Erster Härtetest für Flick

237 Tage vorm WM-Anpfiff ist Allesgewinner Flick im Prestigeduell mit den starken Holländern und Trainerkollege van Gaal erstmals richtig gefordert mit dem DFB-Team - und das mit einem arg reduzierten Bayern-Block.
Mitten hinein in Hansi Flicks Ausführungen zur großen WM-Zwischenprüfung gegen Holland platzte ein Anruf auf dem Handy des Bundestrainers. »Jetzt ruft gerade Joshua Kimmich an«, verriet Flick beim kurzen Blick auf das Display. »Da gehe ich jetzt natürlich nicht dran«, sagte Flick auf dem DFB-Podium im Teamhotel laut lachend in die laufende Übertragung seiner Pressekonferenz. Und schloss an: »Ich schreibe mal zurück, dass ich gleich zurückrufe.«
Später kehrte der Bundestrainer tatsächlich noch einmal zurück und berichtete kurz, dass Kimmichs drittes Kind weiter auf sich warten lasse. »Es ist alles noch ruhig«, führte er später im ARD-Hörfunk aus.

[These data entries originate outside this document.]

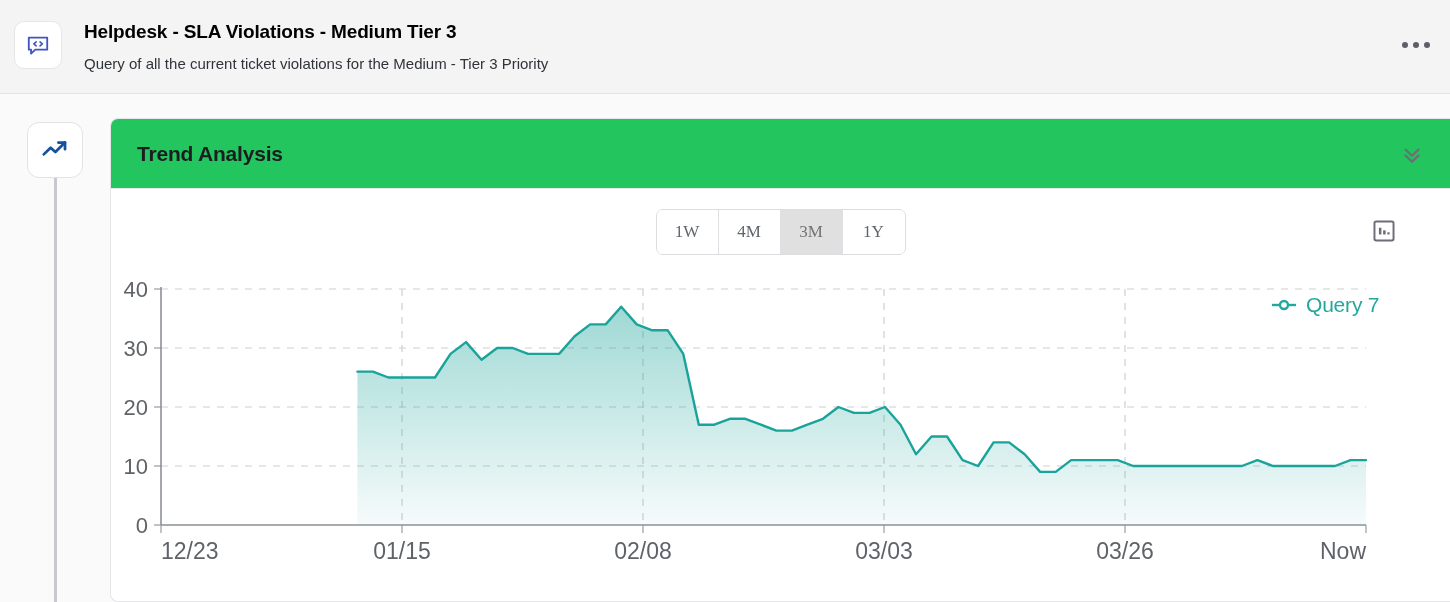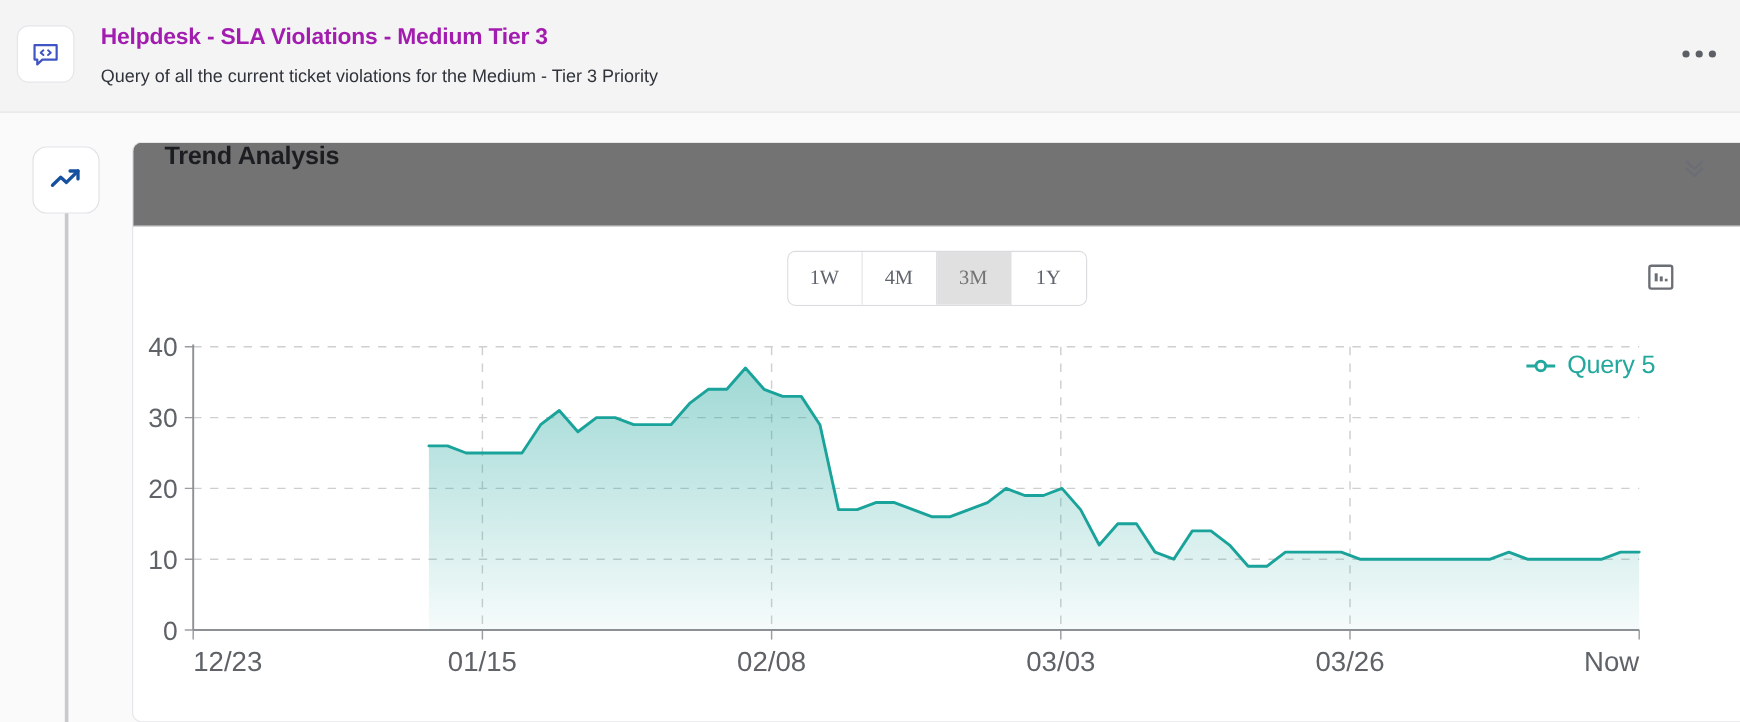--- a/index.html
+++ b/index.html
@@ -29,21 +29,21 @@
     border-radius: 10px;
     display: flex; align-items: center; justify-content: center;
     flex: 0 0 auto;
     margin-top: 3px;
   }
   .header-text { margin-left: 22px; padding-top: 2px; }
   .header-title {
     font-size: 19px;
     font-weight: bold;
     letter-spacing: -0.15px;
-    color: #a21caf;
+    color: #000000;
     line-height: 24px;
   }
   .header-subtitle {
     font-size: 15px;
     color: #30343a;
     line-height: 24px;
     margin-top: 8px;
     font-weight: normal;
   }
   .header-menu {
@@ -103,23 +103,24 @@
     background: #ffffff;
     border: 1px solid #e6e6ea;
     border-right: none;
     border-radius: 8px 0 0 8px;
     display: flex;
     flex-direction: column;
     overflow: hidden;
   }
   .card-head {
     height: 70px;
-    background: #737373;
+    background: #22c55e;
     border-bottom: 1px solid #e8e8ec;
     display: flex;
+    align-items: center;
     padding: 0 18px 0 26px;
   }
   .card-title {
     font-size: 21px;
     font-weight: bold;
     color: #1b1d21;
     letter-spacing: -0.2px;
   }
   .card-head-spacer { flex: 1 1 auto; }
   .collapse-btn {
@@ -307,19 +308,19 @@
             <line x1="50" y1="250" x2="1255" y2="250" stroke="#8d9095" stroke-width="1.6"></line>
             <path d="M246.41500000000002 96.6 L261.93169230769234 96.6 L277.4483846153846 102.5 L292.96507692307694 102.5 L308.48176923076926 102.5 L323.9984615384616 102.5 L339.51515384615385 78.9 L355.0318461538462 67.1 L370.5485384615385 84.80000000000001 L386.0652307692308 73 L401.5819230769231 73 L417.09861538461536 78.9 L432.6153076923077 78.9 L448.132 78.9 L463.64869230769233 61.19999999999999 L479.1653846153846 49.400000000000006 L494.682076923077 49.400000000000006 L510.1987692307692 31.69999999999999 L525.7154615384616 49.400000000000006 L541.2321538461538 55.30000000000001 L556.7488461538462 55.30000000000001 L572.2655384615385 78.9 L587.7822307692308 149.7 L603.2989230769231 149.7 L618.8156153846154 143.8 L634.3323076923077 143.8 L649.849 149.7 L665.3656923076924 155.6 L680.8823846153846 155.6 L696.399076923077 149.7 L711.9157692307692 143.8 L727.4324615384616 132 L742.9491538461539 137.9 L758.4658461538461 137.9 L773.9825384615385 132 L789.4992307692307 149.7 L805.0159230769231 179.2 L820.5326153846153 161.5 L836.0493076923077 161.5 L851.566 185.1 L867.0826923076924 191 L882.5993846153846 167.4 L898.116076923077 167.4 L913.6327692307692 179.2 L929.1494615384615 196.9 L944.6661538461539 196.9 L960.1828461538463 185.1 L975.6995384615385 185.1 L991.2162307692308 185.1 L1006.732923076923 185.1 L1022.2496153846155 191 L1037.7663076923077 191 L1053.283 191 L1068.7996923076923 191 L1084.3163846153848 191 L1099.833076923077 191 L1115.3497692307692 191 L1130.8664615384616 191 L1146.3831538461538 185.1 L1161.899846153846 191 L1177.4165384615385 191 L1192.933230769231 191 L1208.4499230769231 191 L1223.9666153846154 191 L1239.4833076923078 185.1 L1255 185.1 L1255 250 L246.41500000000002 250 Z" fill="url(#areaGrad)" stroke="none"></path>
             <path d="M246.41500000000002 96.6 L261.93169230769234 96.6 L277.4483846153846 102.5 L292.96507692307694 102.5 L308.48176923076926 102.5 L323.9984615384616 102.5 L339.51515384615385 78.9 L355.0318461538462 67.1 L370.5485384615385 84.80000000000001 L386.0652307692308 73 L401.5819230769231 73 L417.09861538461536 78.9 L432.6153076923077 78.9 L448.132 78.9 L463.64869230769233 61.19999999999999 L479.1653846153846 49.400000000000006 L494.682076923077 49.400000000000006 L510.1987692307692 31.69999999999999 L525.7154615384616 49.400000000000006 L541.2321538461538 55.30000000000001 L556.7488461538462 55.30000000000001 L572.2655384615385 78.9 L587.7822307692308 149.7 L603.2989230769231 149.7 L618.8156153846154 143.8 L634.3323076923077 143.8 L649.849 149.7 L665.3656923076924 155.6 L680.8823846153846 155.6 L696.399076923077 149.7 L711.9157692307692 143.8 L727.4324615384616 132 L742.9491538461539 137.9 L758.4658461538461 137.9 L773.9825384615385 132 L789.4992307692307 149.7 L805.0159230769231 179.2 L820.5326153846153 161.5 L836.0493076923077 161.5 L851.566 185.1 L867.0826923076924 191 L882.5993846153846 167.4 L898.116076923077 167.4 L913.6327692307692 179.2 L929.1494615384615 196.9 L944.6661538461539 196.9 L960.1828461538463 185.1 L975.6995384615385 185.1 L991.2162307692308 185.1 L1006.732923076923 185.1 L1022.2496153846155 191 L1037.7663076923077 191 L1053.283 191 L1068.7996923076923 191 L1084.3163846153848 191 L1099.833076923077 191 L1115.3497692307692 191 L1130.8664615384616 191 L1146.3831538461538 185.1 L1161.899846153846 191 L1177.4165384615385 191 L1192.933230769231 191 L1208.4499230769231 191 L1223.9666153846154 191 L1239.4833076923078 185.1 L1255 185.1" fill="none" stroke="#1aa39a" stroke-width="2.4" stroke-linejoin="round" stroke-linecap="round"></path>
           </svg>
 
         <div class="legend">
           <svg width="26" height="12" viewBox="0 0 26 12">
             <line x1="1" y1="6" x2="25" y2="6" stroke="#23a89e" stroke-width="2.4"></line>
             <circle cx="13" cy="6" r="4" fill="#ffffff" stroke="#23a89e" stroke-width="2.4"></circle>
           </svg>
-          <span class="legend-label">Query 5</span>
+          <span class="legend-label">Query 7</span>
         </div>
       </div>
 
     </div>
   </div>
 </div>
 
 </body></html>

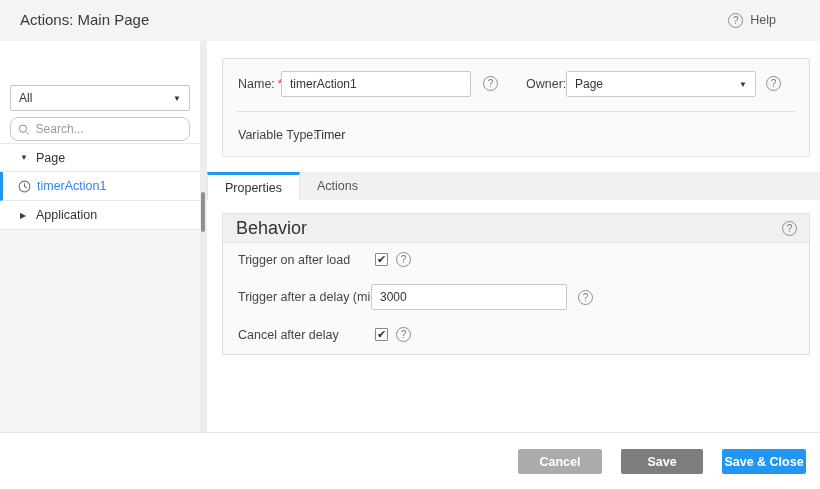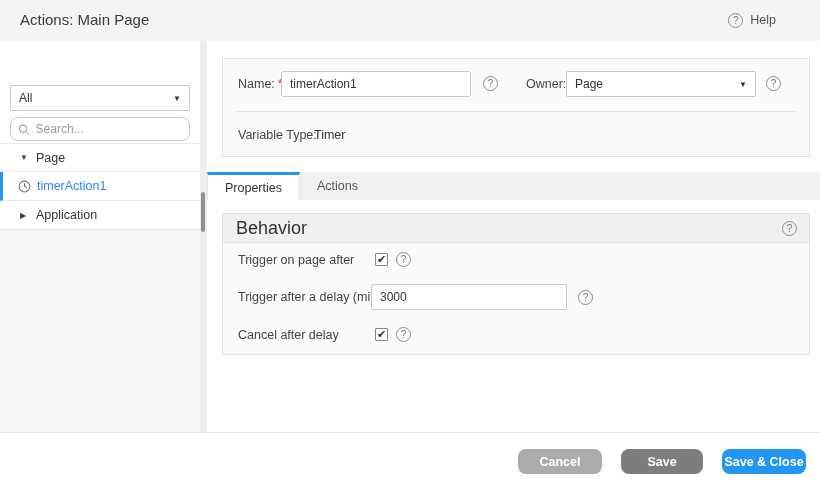--- a/index.html
+++ b/index.html
@@ -98,21 +98,21 @@
     display:flex; align-items:center; justify-content:center; }
   .checkbox .mark { font-size:11px; line-height:11px; color:#2e2e2e; }
   .b-help1 { position:absolute; left:173px; }
   .b-help2 { position:absolute; left:355px; }
   .delay-input { left:148px; width:196px; top:0; }
 
   
   .footer { position:absolute; left:0; right:0; bottom:0; height:57px; background:#fff;
     border-top:1px solid #e3e3e3; }
   .footer .btns { position:absolute; right:14px; top:16px; display:flex; gap:19px; }
-  .fbtn { height:25px; border:none; border-radius:8px; color:#fff; font-weight:bold;
+  .fbtn { height:25px; border:none; border-radius:2px; color:#fff; font-weight:bold;
     font-size:12.5px; font-family:inherit; cursor:pointer; }
   .fbtn.cancel { width:84px; background:#ababab; }
   .fbtn.save { width:82px; background:#7d7d7d; }
   .fbtn.saveclose { width:84px; background:#2196f3; }
 </style>
 </head>
 <body>
 
 <div class="app">
 
@@ -196,21 +196,21 @@
     </div>
 
     <div class="section">
       <div class="section-header">
         <span class="sh-title">Behavior</span>
         <span class="help-circle">?</span>
       </div>
       <div class="section-body">
 
         <div class="b-row" style="top:9px; height:15px">
-          <span class="b-label">Trigger on page after</span>
+          <span class="b-label">Trigger on after load</span>
           <span class="checkbox">
             <span class="mark">✔</span>
           </span>
           <span class="help-circle b-help1">?</span>
         </div>
 
         <div class="b-row" style="top:41px; height:26px">
           <span class="b-label">Trigger after a delay (millisec...</span>
           <input class="text-input delay-input" value="3000" style="">
           <span class="help-circle b-help2">?</span>

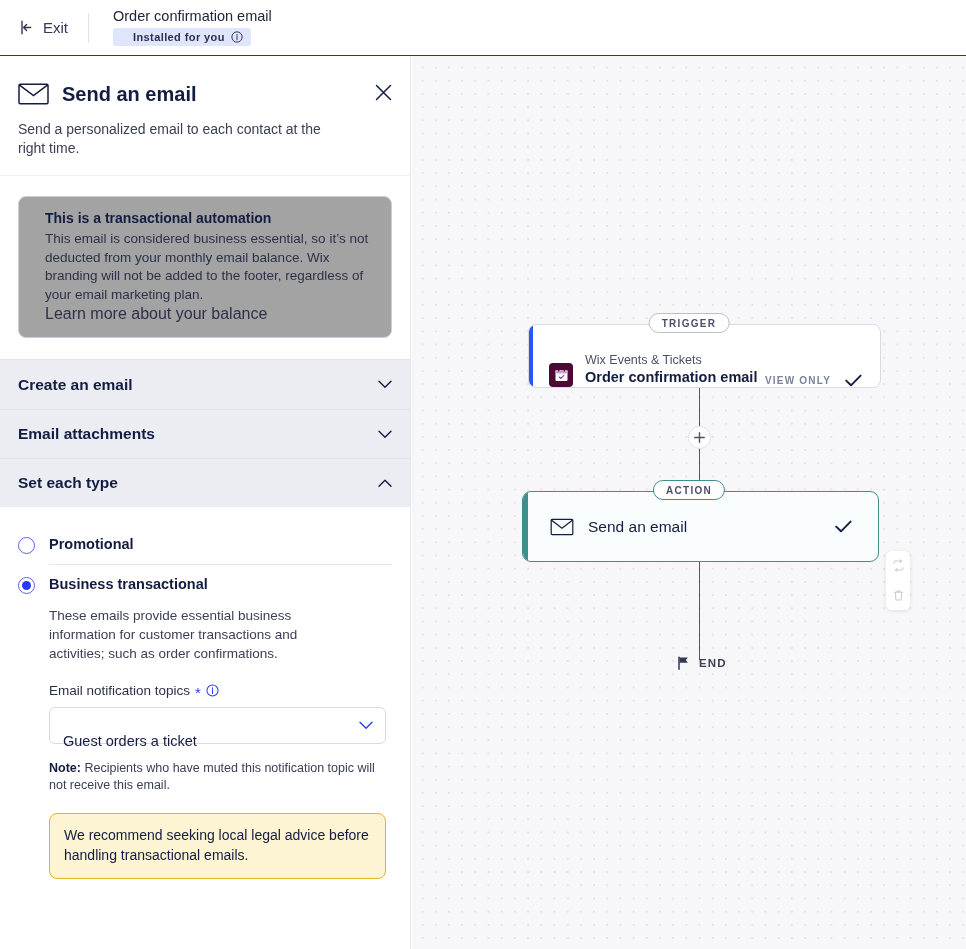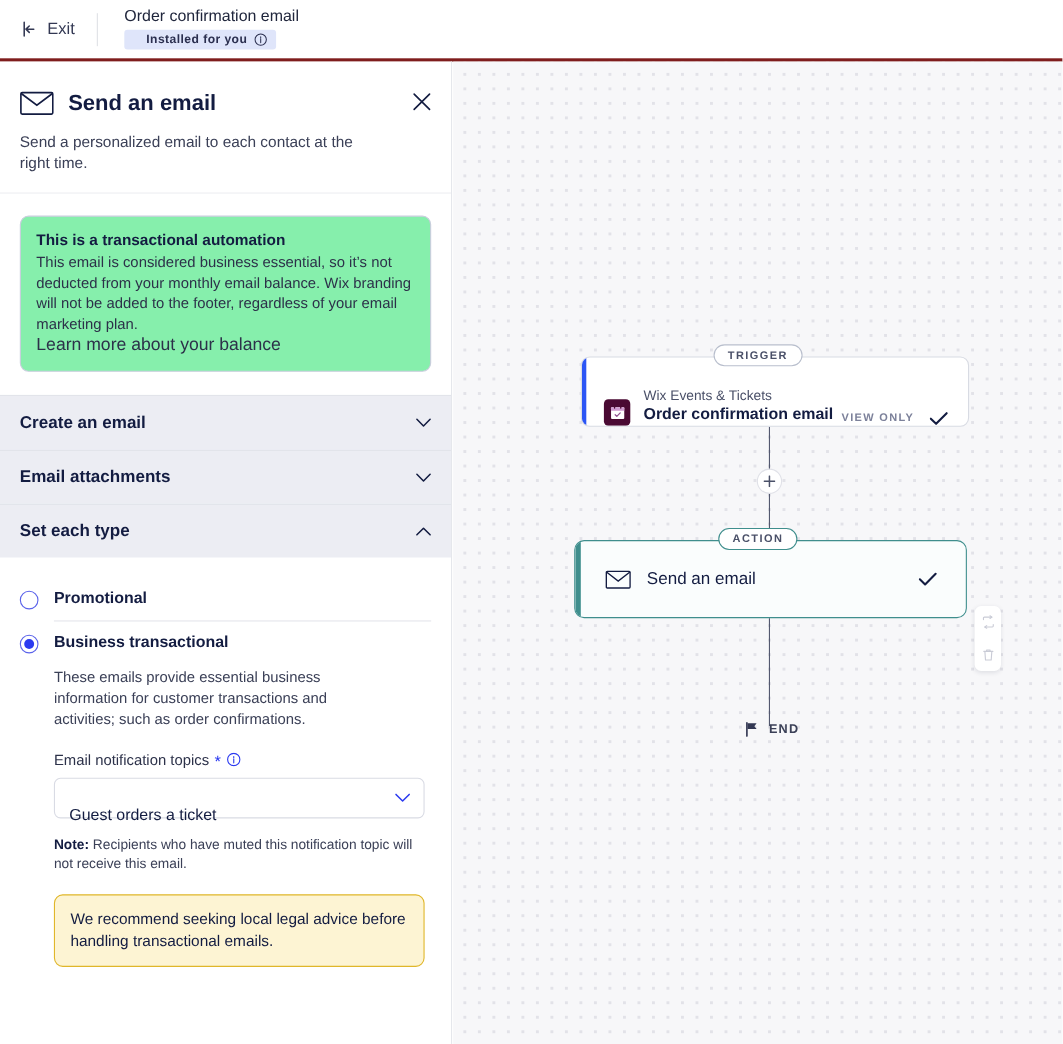--- a/index.html
+++ b/index.html
@@ -10,21 +10,21 @@
     color: #162d3d;
     overflow: hidden;
   }
   body { position: relative; }
 
   
   #topbar {
     position: absolute; top: 0; left: 0;
     width: 966px; height: 56px;
     background: #ffffff;
-    border-bottom: 3px solid #7f1d1d;
+    border-bottom: 1px solid #7f1d1d;
     display: flex; align-items: center;
   }
   #exit-btn {
     display: flex; align-items: center; gap: 8px;
     margin-left: 18px; cursor: pointer;
     color: #333853; font-size: 15px;
   }
   #exit-btn .ic { display: flex; align-items: center; }
   #topbar-divider {
     width: 1px; height: 30px; background: #dfe1e6;
@@ -56,24 +56,24 @@
     position: absolute; top: 28px; right: 18px;
     cursor: pointer; line-height: 0;
   }
   #panel-sub {
     margin-top: 14px; font-size: 14px; color: #3b4057;
     line-height: 1.33; max-width: 330px;
   }
 
   #info-box {
     margin: 20px 18px 0 18px;
-    background: #86efac;
+    background: #a3a3a3;
     border: 1px solid #c9cddd;
     border-radius: 8px;
-    padding: 13px 14px 14px 14px;
+    padding: 13px 14px 14px 26px;
   }
   #info-box h4 { font-size: 14px; color: #131c41; margin-bottom: 4px; }
   #info-box p { font-size: 13.5px; color: #2c3149; line-height: 1.37; }
   #info-link {
     display: inline-block; margin-top: 1px;
     font-size: 16px; color: #2c3149;
     cursor: pointer;
   }
 
   .acc-section {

Er habe »zum Jo gesagt, dass er zu Hause bleiben soll«. Es sei in diesem Moment »die richtige Entscheidung, zu sagen, das bringt jetzt alles nichts«. Flick riet Kimmich vielmehr: »Konzentriere dich jetzt auf deine Frau.«
Wie beim 2:0 gegen Israel wird der Leistungsträger vom FC Bayern damit auch am Dienstag (20.45 Uhr/ARD) gegen die Niederlande in Amsterdam fehlen, wohin Flick mit seinen 23 Spielern erst nach dem noch in Frankfurt abgehaltenen Abschlusstraining aufbrach. Sieben Monate musste der Allesgewinner auf einen Fußballabend warten, der sich nach einer echten WM-Prüfung anfühlt. Holland gegen Deutschland - der Klassiker mit dem speziellen Prestigefaktor setzt auch Flick unter Strom. »Wir freuen uns auf das Kräftemessen.«
Auch für den Bundestrainer persönlich ist es eine besondere Aufgabe, weil er sich mit Oranje-Coach Louis van Gaal (70) messen kann, dem einstigen Coach des FC Bayern, den Flick seit Jahren sehr schätzt: »Louis ist ein absoluter Fußball-Fachmann.« Bondscoach van Gaal ist ebenfalls gespannt. »Wir haben Deutschland ausgewählt, weil wir den größtmöglichen Widerstand haben wollten«, sagte der Niederländer. Im DFB-Kreis kribbelte es schon lange vor dem Anpfiff in der Arena von Ajax Amsterdam, in der Flick mit einem arg reduzierten Bayern-Block ohne Kimmich, Leon Goretzka, Serge Gnabry und Niklas Süle die große Halbzeitprüfung auf dem Weg nach Katar bestehen muss. Acht Spiele mit acht Siegen und 33:2 Toren gegen ausschließlich zweitklassige Gegner liegen hinter Flick - in Amsterdam beginnt nun die zweite Hälfte des WM-Countdowns mit noch einmal acht Länderspielen.
»Holland hat eine Mannschaft, die sehr gut Fußball spielen kann, die Topspieler in ihren Reihen hat, ob in der Defensive, im Mittelfeld oder im Sturm.« Flicks Matchplan steht: »Wir wollen den Gegner zu Fehlern zwingen und unser eigenes Spiel aufziehen.«
Die Niederländer mit dem Freiburger Mark Flekken im Tor sind Flicks erster Gegner aus den Top Ten der FIFA-Weltrangliste. Oranje steht auf Position zehn, Deutschland ist die Nummer elf - ist es ein Duell auf Augenhöhe. Flick wird - anders als beim Warm-up gegen Israel - das Beste aufbieten, was ihm zur Verfügung steht. Kapitän Manuel Neuer kehrt ins Tor zurück und wünscht sich zwei Tage nach seinem 36. Geburtstag ein nachträgliches Geschenk seiner Teamkollegen.
Ins Abwehrzentrum rückt wieder Antonio Rüdiger, der in seinem 50. Länderspiel in Abwesenheit des verletzten Süle den Defensivchef geben soll. »Ich bin total happy, dass wir so einen Spieler in unseren Reihen haben. Er will immer den Sieg«, sagte Flick zu Jubilar Rüdiger. Auch die gegen Israel anfangs geschonten Thomas Müller und Leroy Sané werden wieder in der Startelf auflaufen.